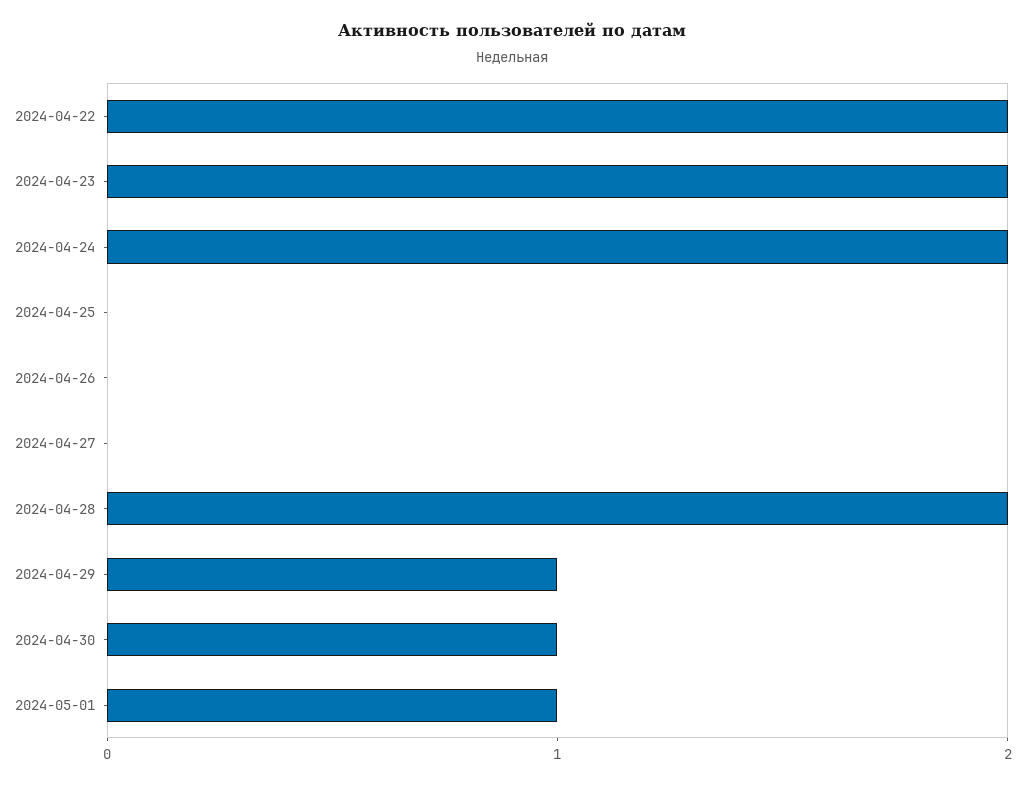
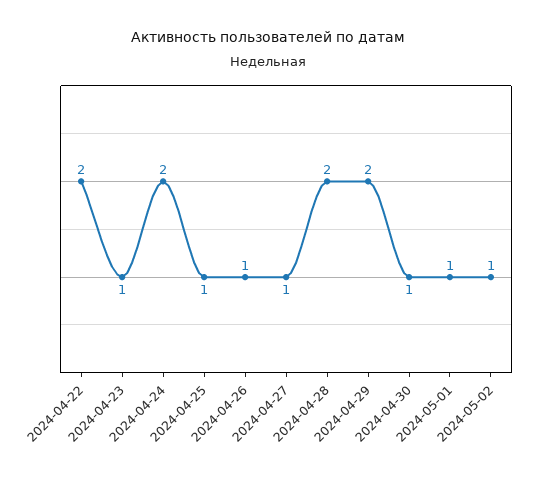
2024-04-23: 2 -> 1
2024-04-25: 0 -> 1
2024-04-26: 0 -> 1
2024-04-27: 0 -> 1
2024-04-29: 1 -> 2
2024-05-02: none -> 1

...

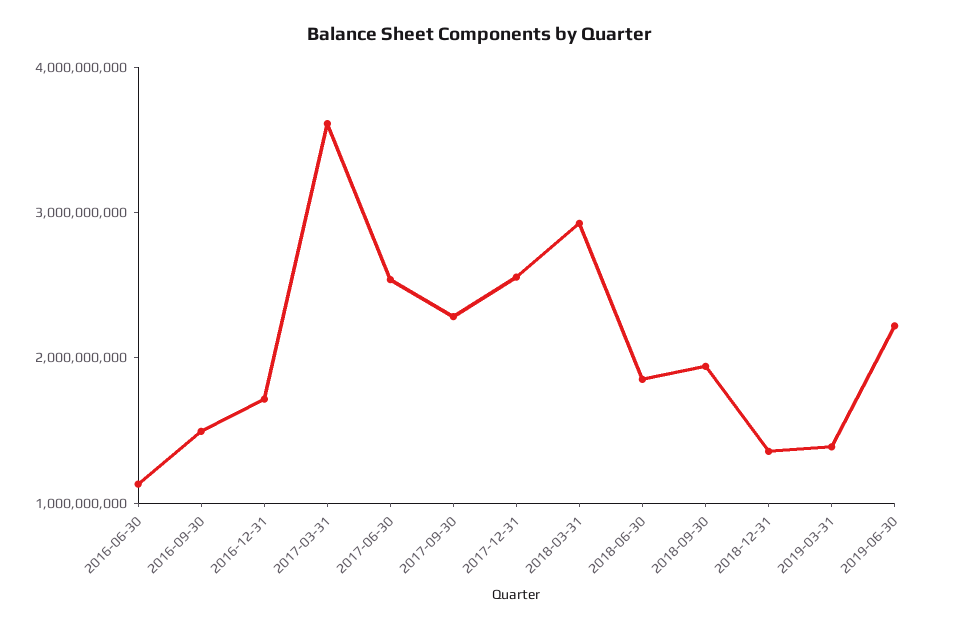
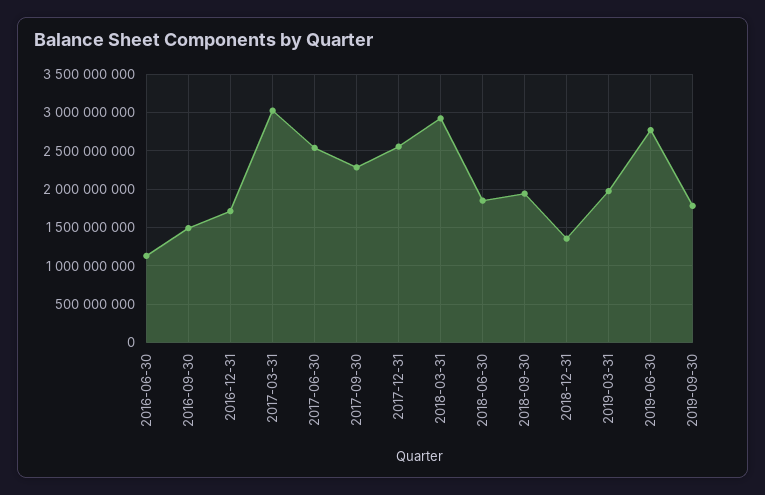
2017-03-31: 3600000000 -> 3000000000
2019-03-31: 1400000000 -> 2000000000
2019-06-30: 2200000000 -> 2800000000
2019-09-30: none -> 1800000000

— EXERCISE GOAL —
Give back exactly the lines above starting at the line where "2024-04-26: 0 -> 1" appears and ending at the line where "2024-05-02: none -> 1" appears, both included, with no other lines.

— EXERCISE ANSWER —
2024-04-26: 0 -> 1
2024-04-27: 0 -> 1
2024-04-29: 1 -> 2
2024-05-02: none -> 1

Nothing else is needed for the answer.